Quello che stiamo per scrivere è un articolo che è un po’ un cortocircuito. Nel senso che riprende un pezzo di The Verge, che nell’analizzare Perplexity paventa gli stessi rischi che abbiamo paventato noi quanto abbiamo scritto di Arc e di AI Overview di Google.
Ossia, che questi nuovi “motori di risposte” rischiano di uccidere l’editoria.
Perplexity è una startup tecnologica che sta sviluppando un nuovo tipo di motore di ricerca basato sull’intelligenza artificiale.
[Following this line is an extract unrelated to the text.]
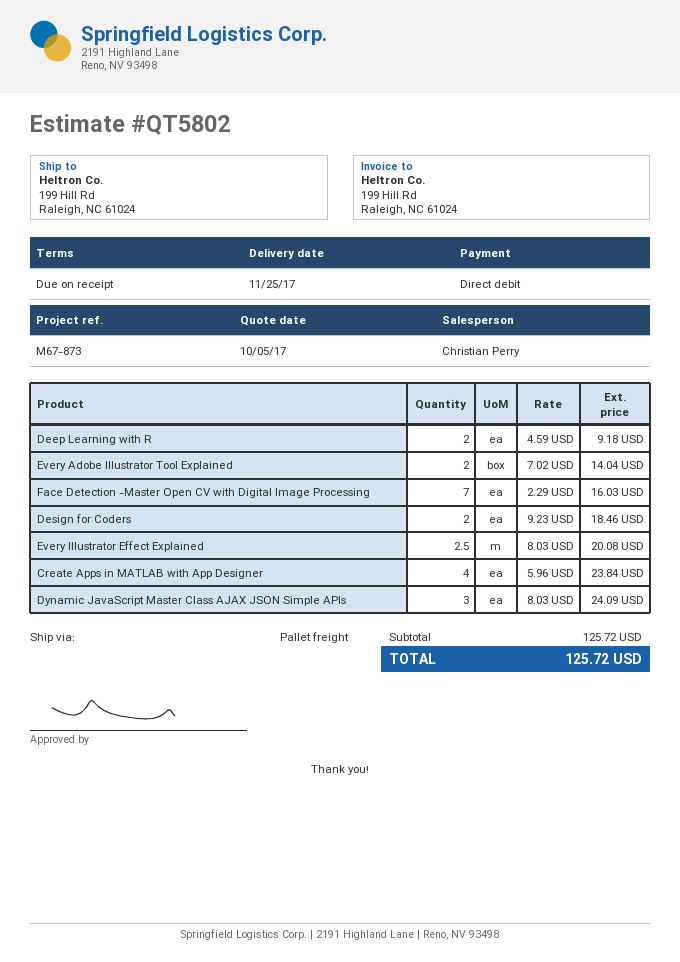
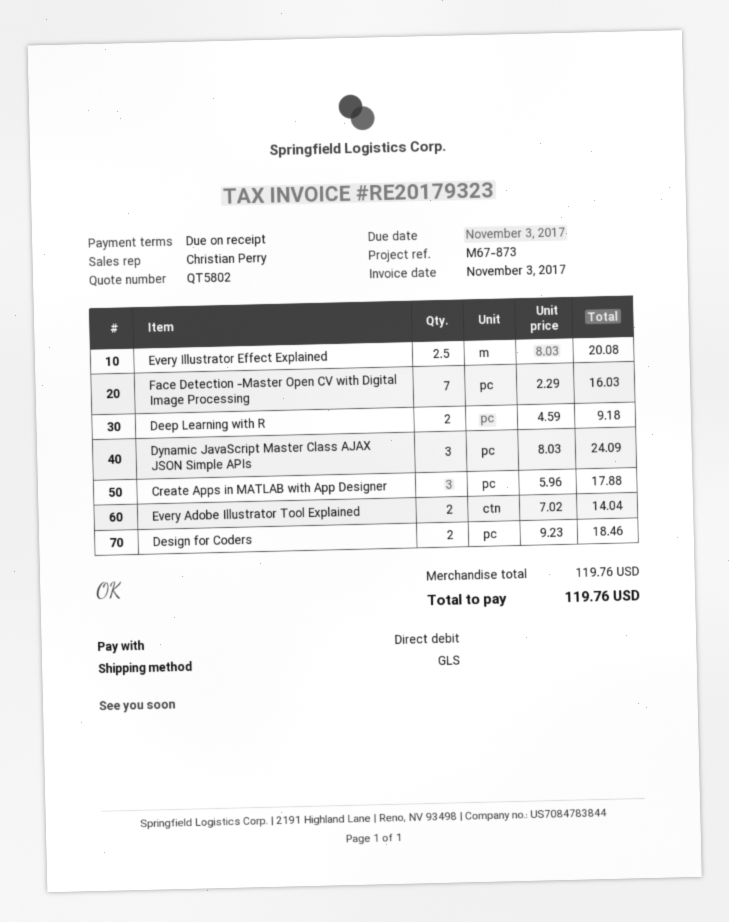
shipping method: pallet freight -> GLS
Create Apps in MATLAB with App Designer: 4 x 5.96 = 23.84 -> 3 x 5.96 = 17.88
subtotal: 125.72 -> 119.76
total: 125.72 -> 119.76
Si definisce appunto un “motore di risposte”, piuttosto che un tradizionale motore di ricerca, e il suo obiettivo è fornire direttamente risposte elaborate alle richieste degli utenti, invece di rimandare a una lista di link come fa Google.
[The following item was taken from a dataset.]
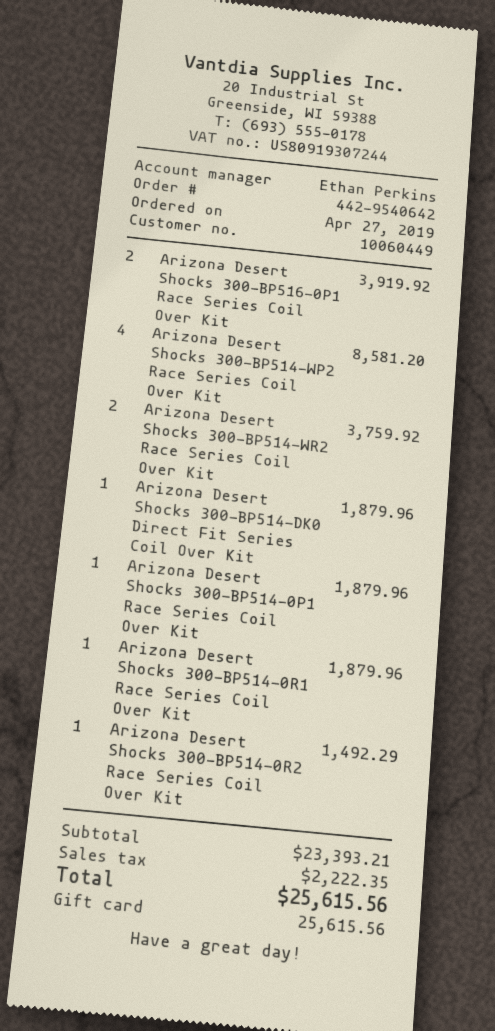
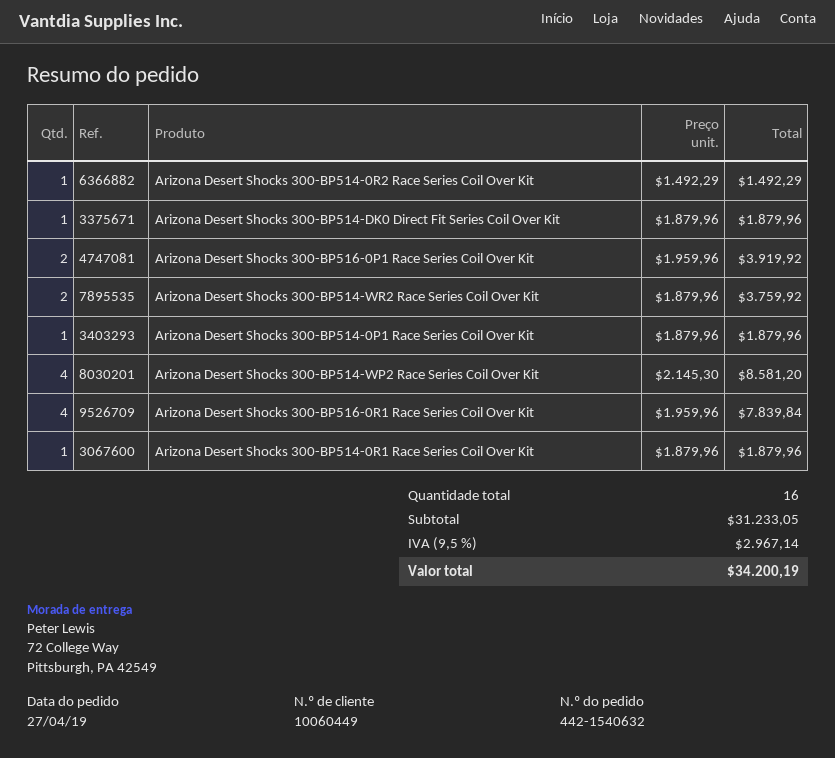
order number: 442-9540642 -> 442-1540632
Arizona Desert Shocks 300-BP516-0R1 Race Series Coil Over Kit: none -> 4 for 7839.84
subtotal: 23393.21 -> 31233.05
tax: 2222.35 -> 2967.14
total: 25615.56 -> 34200.19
L’azienda sta raccogliendo centinaia di milioni di dollari in finanziamenti per sfidare il dominio di Google nel settore delle ricerche online e utilizza l’intelligenza artificiale per aggregare e rielaborare informazioni da varie fonti sul web.
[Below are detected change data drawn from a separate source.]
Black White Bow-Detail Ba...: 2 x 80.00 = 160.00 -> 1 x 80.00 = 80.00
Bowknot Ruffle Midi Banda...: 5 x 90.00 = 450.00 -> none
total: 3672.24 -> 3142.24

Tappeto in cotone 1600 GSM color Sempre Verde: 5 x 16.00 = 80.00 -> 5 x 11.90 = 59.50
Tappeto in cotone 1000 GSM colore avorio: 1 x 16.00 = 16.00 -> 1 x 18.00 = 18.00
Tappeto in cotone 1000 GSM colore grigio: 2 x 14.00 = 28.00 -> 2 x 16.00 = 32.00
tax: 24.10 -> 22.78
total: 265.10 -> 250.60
Il CEO dell’azienda, Aravind Srinivas, afferma che la priorità di Perplexity è la “concretezza e l’accuratezza” delle risposte. Tuttavia, questa strategia rischia di danneggiare gravemente l’ecosistema dell’informazione online.
Aggregando e rielaborando contenuti di terzi, Perplexity priva le fonti originali di traffico e introiti pubblicitari. E come se ciò non bastasse, Perplexity è accusato di violazione sistematica del copyright e di elusione dei paywall.
Un’inchiesta di Forbes ha infatti rivelato che Perplexity ha aggirato le protezioni della testata per riassumere un suo articolo premium, appropriandosi persino dell’illustrazione originale. Wired ha confermato che non si tratta di un caso isolato: il servizio ignora sistematicamente i codici robots.txt che dovrebbero impedire lo scraping dei siti. Non bastasse, Perplexity ha plagiato lo stesso articolo di Wired in cui veniva denunciata la sua spregiudicatezza.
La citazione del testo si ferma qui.